My research focuses on the physics of the earliest stages of the Universe and of the highest energies. In particular, I am interested in experiments that probe content and properties of the Universe today, and that can shed light on the evolution of the Universe and on the physics at high energy scales. I work on two such experiments.
Gravitational Wave Search: LIGO
Laser Interferometer Gravitational-wave Observatory (LIGO) has built multi-kilometer interferometers at two sites: Hanford, WA and Livingston Parish, LA. These interferometers are designed to search for gravitational waves that could be produced in some of the most violent events in the Universe: mergers of two neutron stars or black holes, supernova explosions, or the Big Bang. Detection of gravitational waves would therefore open a new window into astrophysics and could potentially give us a view of the very early Universe, when the Universe was only a fraction-of-a-second old.
The gravitational wave detectors are sensitive to motions at the level of one ten-thousandth of the proton size. Much of my work is geared toward understanding and suppressing the contributions from various noise sources that are important at such sensitivities. Currently we are focusing on the seismic noise and on the Newtonian noise (fluctuations in the local gravitational field due to the motion of nearby masses). I lead an interdisciplinary project known as the Deep Underground Gravity Lab (DUGL) at the Homestake mine, SD, where we are developing a unique 3D array of seismometers with the goal of understanding the behavior of the seismic noise underground. While our main motivation comes from the field of gravitational waves, the DUGL project is also of substantial interest in geophysics and is therefore conducted in collaboration with geophysicists.
My group is also involved in searches for the stochastic background of gravitational waves using LIGO data. The origin of such a background could be cosmological (inflationary models, cosmic strings models) or astrophysical (integrating supernovae or pulsar signals across the Universe). We have placed the most stringent bounds on the energy density in gravitational waves and we have produced the first (upper limit) maps of the gravitational-wave sky, thereby constraining some of the models of stochastic gravitational-wave background. We are also pursuing searches for gravitational wave transients on the scale of minutes, hours, or longer. We expect all of these searches to make substantial advances in the next 3-5 years, taking advantage of the new, more sensitive data from Advanced LIGO (coming online in September 2015), and potentially resulting in the first detections of gravitational waves.
Dark Matter Search: CDMS
Together with Prof. P. Cushman, I am involved in the Super Cryogenic Dark Matter Search (SuperCDMS) experiment, which is designed to search for dark matter in the form of new particles, generically called Weakly Interacting Massive Particles (WIMPs). There is an overwhelming evidence today that most of the matter in the Universe is invisible (i.e. dark), and most likely non-baryonic. However, the nature of dark matter is presently unknown, turning it into one of the most pressing problems in cosmology today. WIMPs represent one possible solution to the dark matter problem. They are particularly interesting because they naturally appear in supersymmetry and large extra-dimensions models - hence, discovery of WIMPs could have far-reaching implications for particle physics, in addition to solving the dark matter problem.

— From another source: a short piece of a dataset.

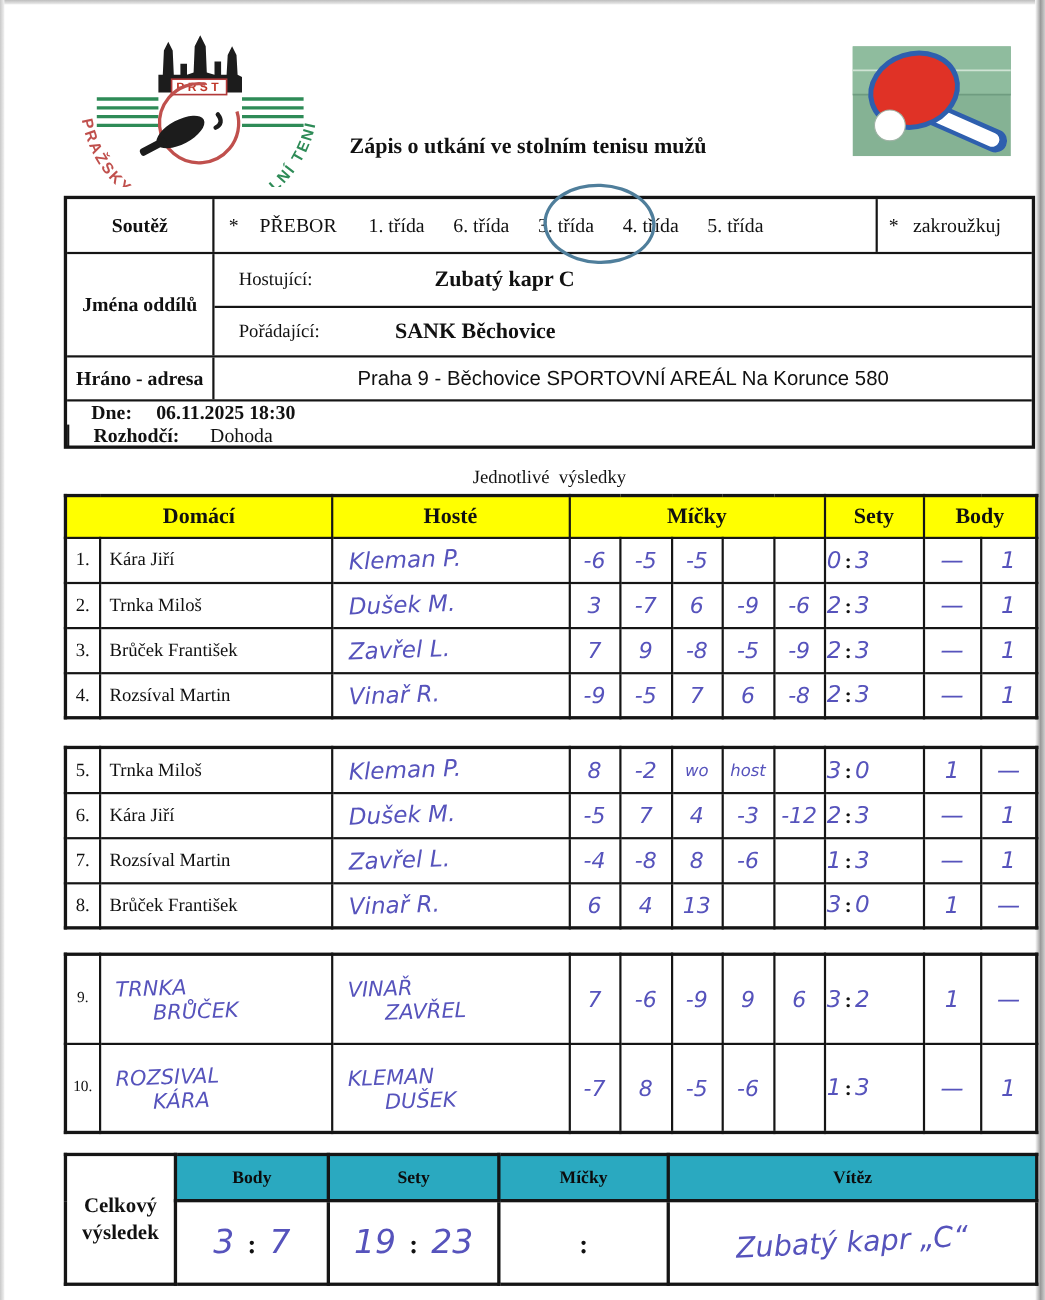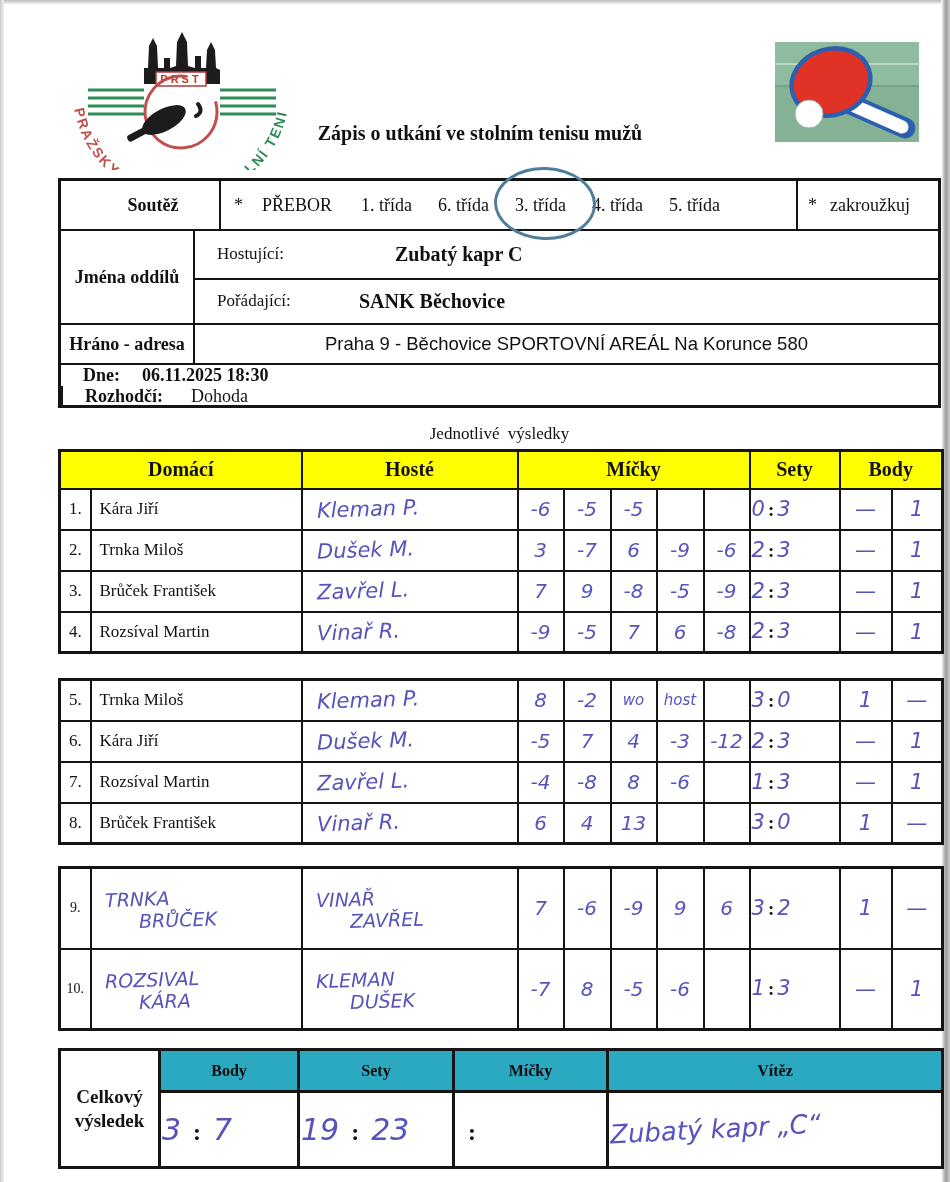"Soutěž" .irow:first-child { margin-left: 26px -> none }
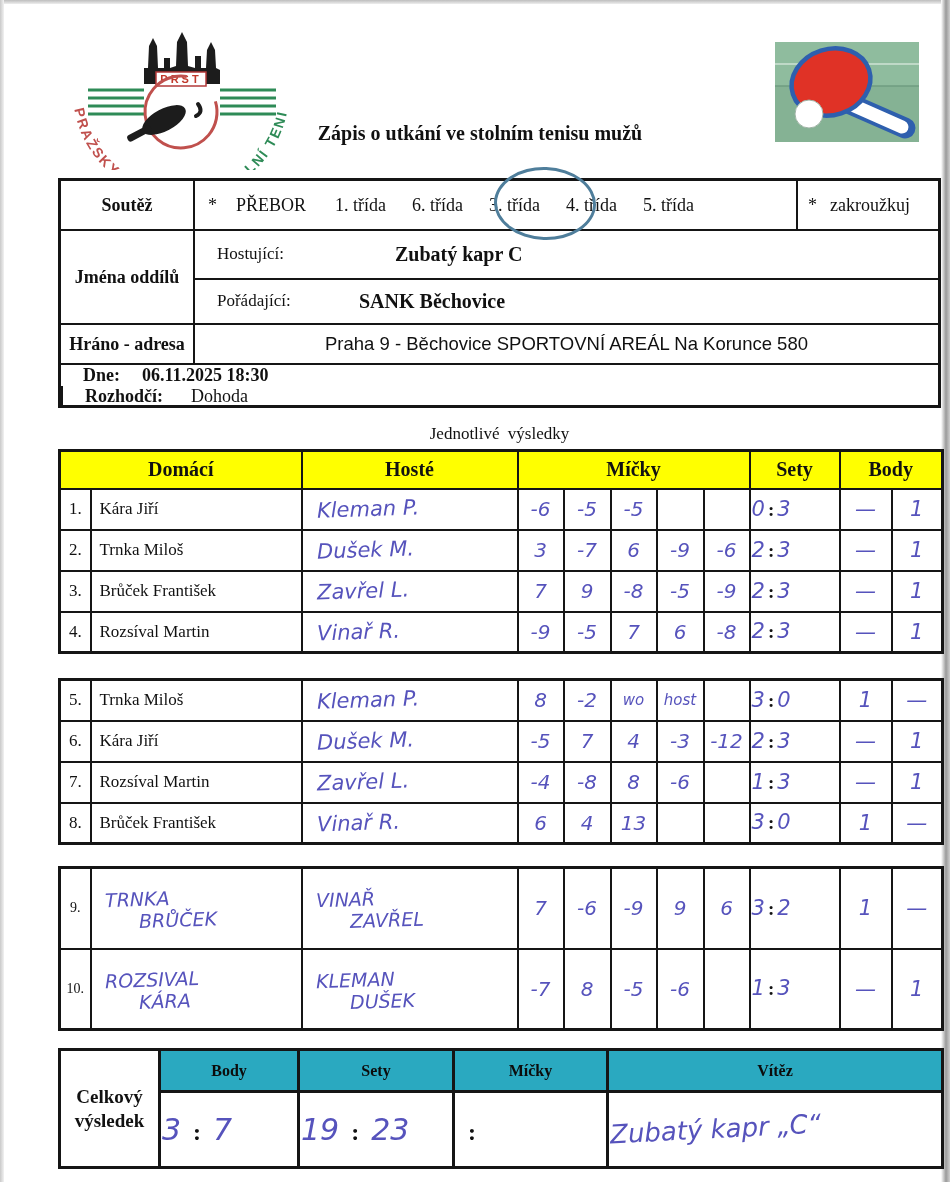"3 : 7" td.sv { text-align: left -> center }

SuperCDMS has designed detectors based on crystals of germanium or silicon, operated at very low temperatures (30-50 mK), and in very low background conditions (deep underground in the Soudan mine, MN, with substantial shielding). These detectors are capable of identifying and rejecting the known particle backgrounds very efficiently, hence allowing a measurement of a signal due to a new particle (WIMP). CDMS has been at the forefront of the WIMP searches over the past decade, and will remain at the forefront with the approved second-generation experiment SuperCDMS-SNOLab. My research focus within CDMS is development and characterization of detectors in our cryogenic laboratory, mostly geared toward increasing the detector size which would simplify scaling up the total mass of the experiment. My group is also heavily involved in the analysis of CDMS data.